Bodice Front Style 21
The bodice of this garment has an angular design line from mid-shoulder to the bust point, and the bust point to the side seam. There are no darts; the darts have been incorporated into the style-line. This style will have 2 pattern pieces for the front bodice.
Example: Outcome
Figure B shows the block being used on the left (2-Dart Block), and the pattern that will be created (Style 21) on the right.
The focus of these instructions is covering the theory and practice of manipulating darts and the exercise finishes after the dart manipulation has been done. For production ready patterns you would need to take further steps to add seam allowance, pattern labels, pattern piece numbers, the grainline, etc.
Instructions (Style-21) - Figure 1
The focus of these instructions is covering the theory and practice of manipulating darts and the exercise finishes after the dart manipulation has been done. For production ready patterns you would need to take further steps to add seam allowance, pattern labels, pattern piece numbers, the grainline, etc.
In these images I have used color for emphasis only. Use a hard pencil (4H-6H) when hand drafting patterns.
- Draw the new design line on your block; from the mid-shoulder point A to the Bust Point.
I have marked the points A, B, C, D & E on the block to assist in the instructions. You do not have to write these on your block. Note that A, B, C, D & E relate to the points where the dart leg meets the edge of the block, as shown by the arrow tips.
Instructions (Style-21) - Figure 2
- Holding the block firmly in place so that it doesn't move, trace around the block from the design line you drew (marked A on the image) to the first waist dart leg (marked B).
Instructions (Style-21) - Figure 3
- Mark the Bust Point by putting your pencil tip through the BP hole.
- Extend the dart leg line (B) out past the block.
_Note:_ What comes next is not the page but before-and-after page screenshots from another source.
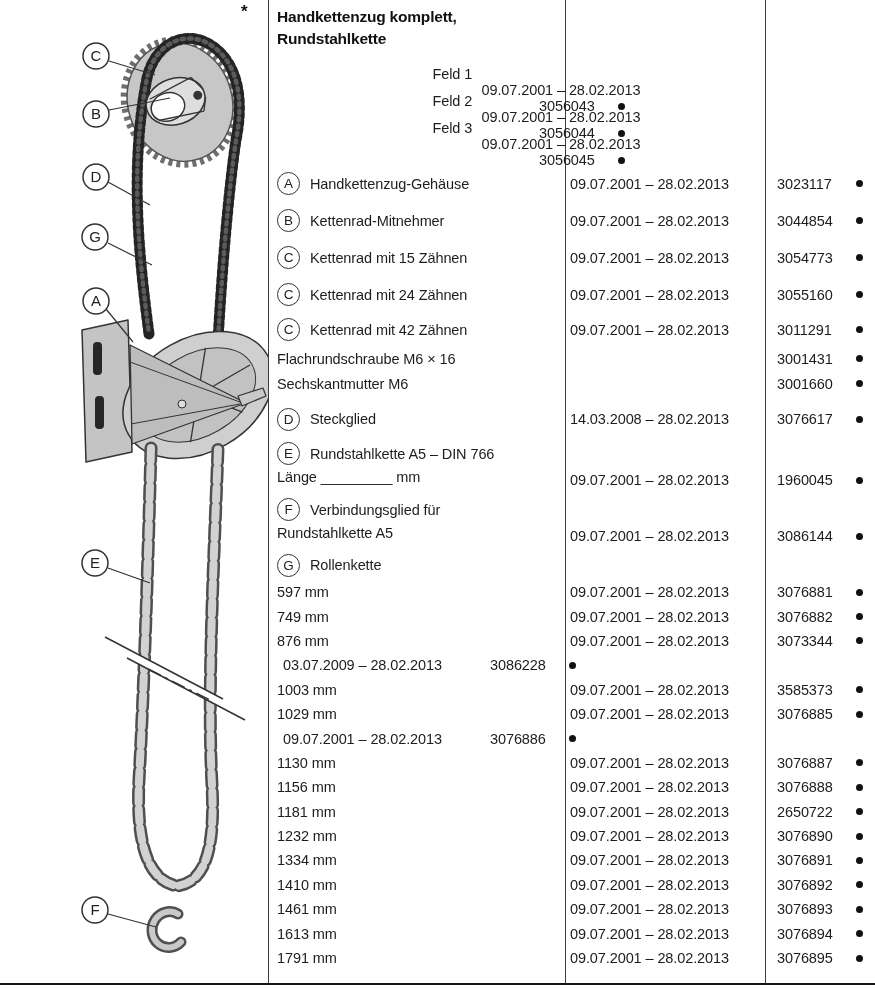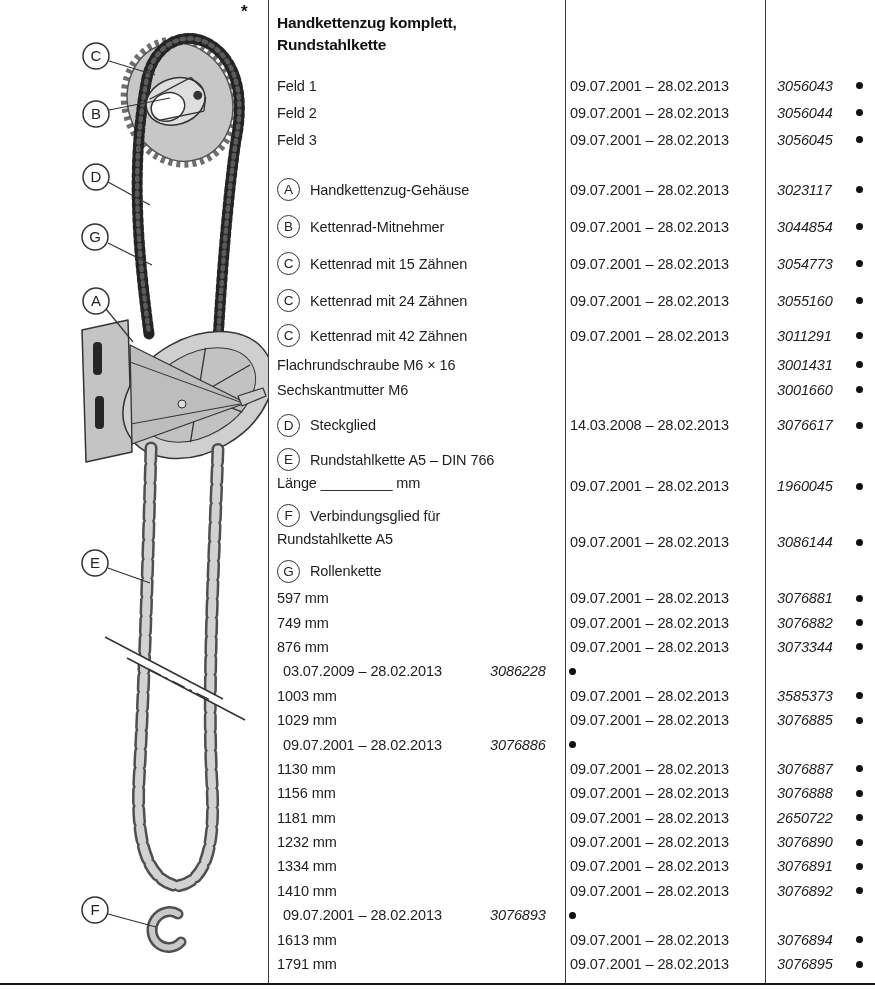"Handkettenzug komplett," .content { top: 12px -> 6px }
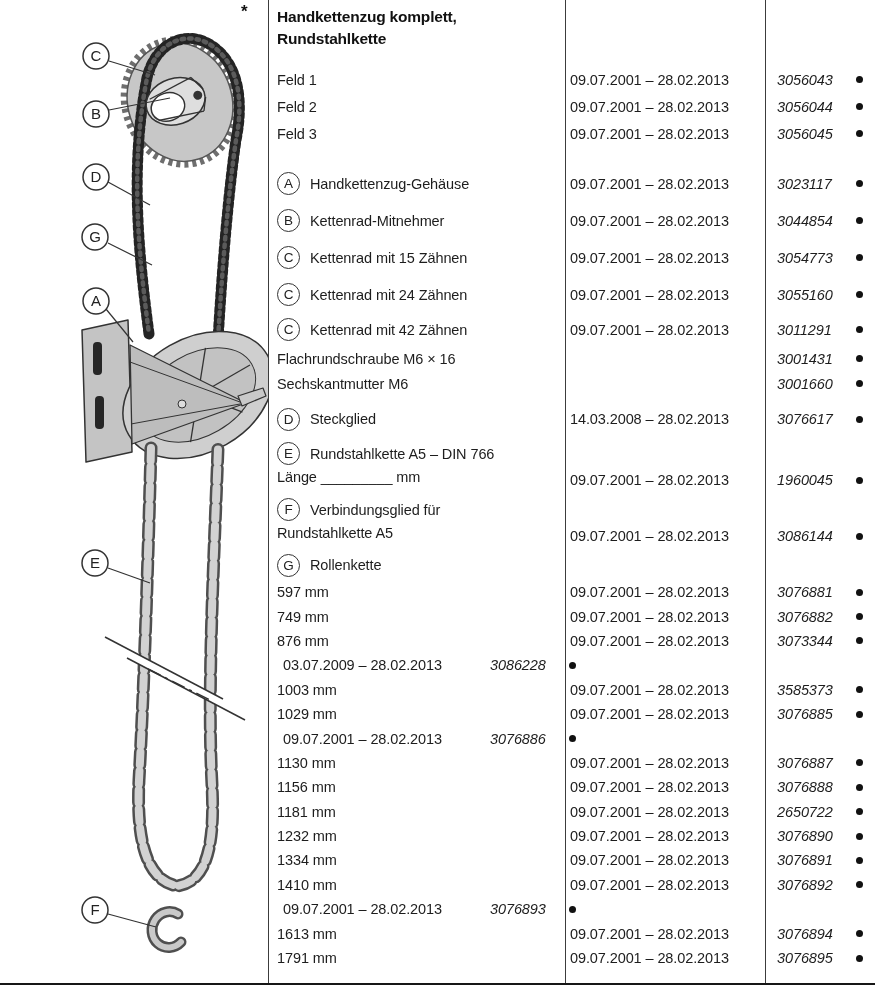"Feld 1" .t-feld { flex-direction: none -> column }
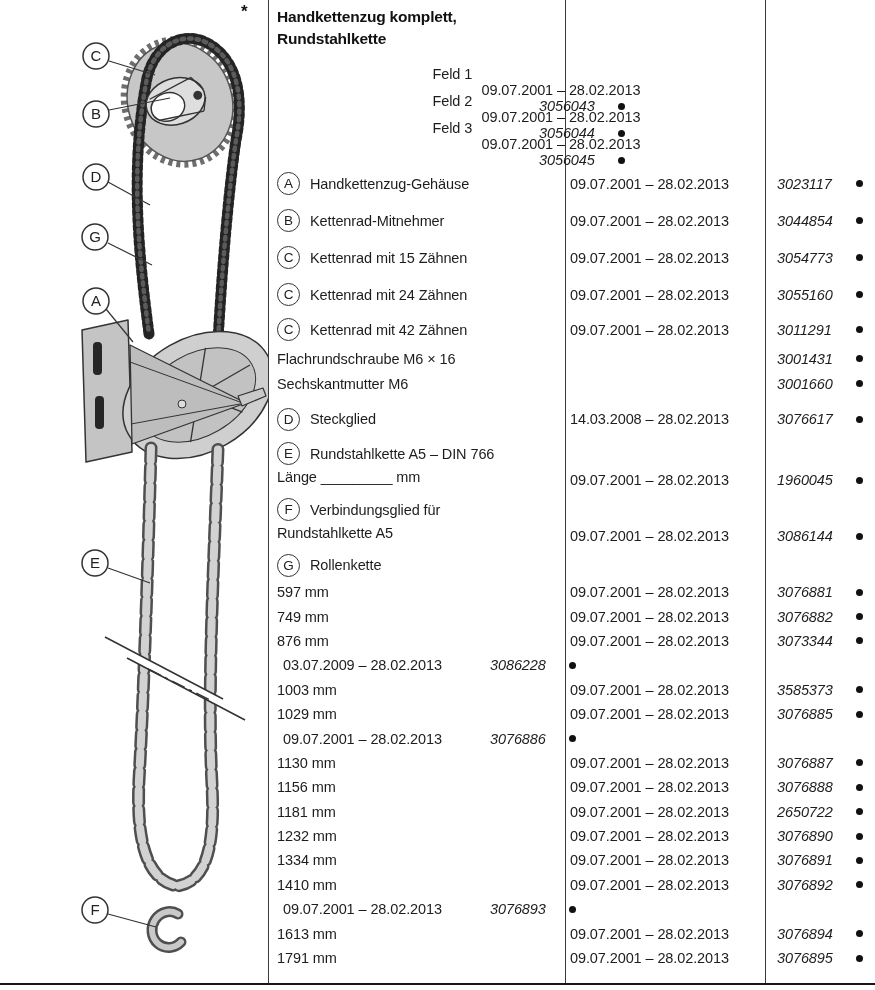"3056043" .cell.part { font-style: italic -> none }
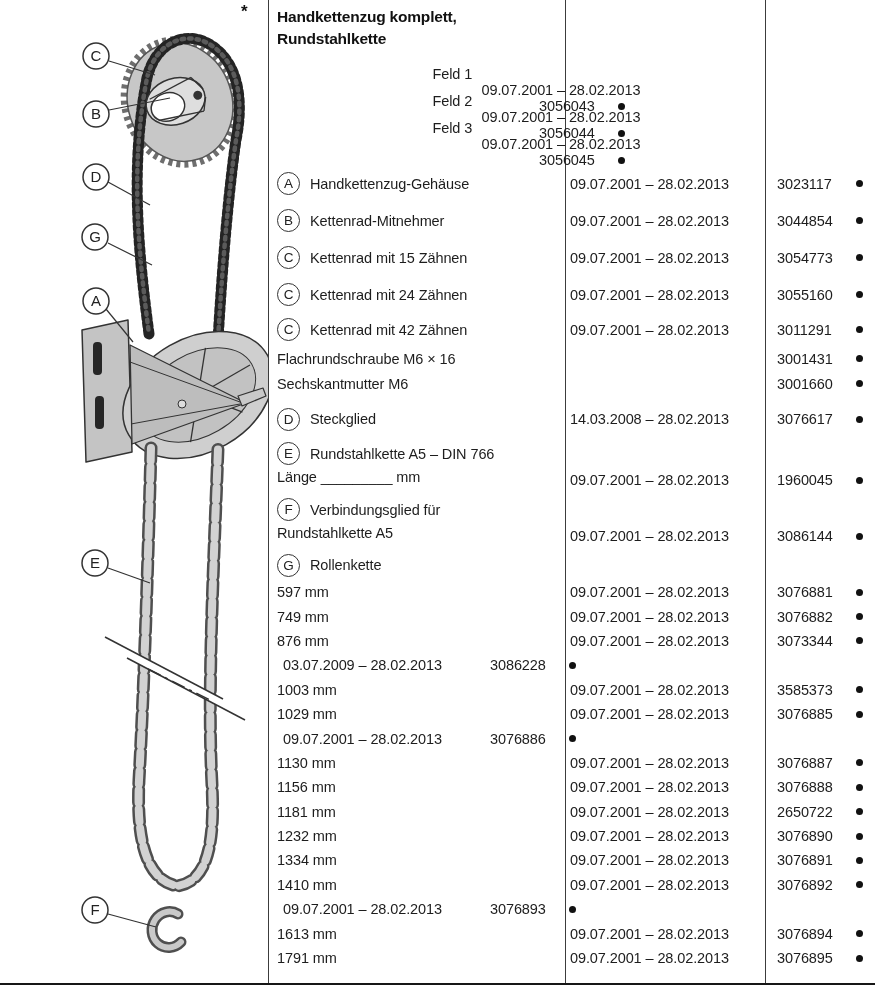"1461 mm" div.cell { html: none -> <div> <div> <span>1461 mm</span> </div> </div> }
To make sure the line true, use a ruler to line up the Bust Point and the dart leg on the edge of the block, and continue that line beyond the block onto the paper (the blue line shown in the image).
Instructions (Style-21) - Figure 4
- Holding the block down at the Bust Point, pivot the block anti-clockwise until the waist dart is closed. (Dart leg C reaches the extended line you drew in the last step - drawn in red in the image).
Instructions (Style-21) - Figure 5
- Making sure the block doesn't move, trace from C to the first waist dart D.
- You can lift up the block (see Figure 6).
Instructions (Style-21) - Figure 6
- Draw lines from the BP to the edges of the traced block at the shoulder, and from the BP to the edge of the traced block at the side seam.
Instructions (Style-21) - Figure 7
This is pattern piece # 1, so we need to now make pattern piece #2. We need to leave some room in-between them for seam allowance.
- Put the block back down some distance away from PP#1, so that it won't overlap PP#1 AND so there is room for seam allowance for both pieces. (I have made the block a bit transparent so you can see that space).
- Trace from side seam dart E to new style-line point A.
- Mark the Bust Point.
- You can lift up the block (see Figure 8).
Instructions (Style-21) - Figure 8
- Draw lines from the BP (of the second pattern piece) to the edge of the block at the shoulder, and from the BP to the edge of the block at the side seam.
Instructions (Style-21) - Figure 9
Here is the outcome of the dart manipulation.
Note: If this was a production ready pattern, you would need to add seam allowance, label the pattern pieces, add cutting instructions and the grainline, note the pattern piece number and the total number of pattern pieces. This has not been done here as this section is focussing solely on dart manipulation theory, not creating production ready patterns.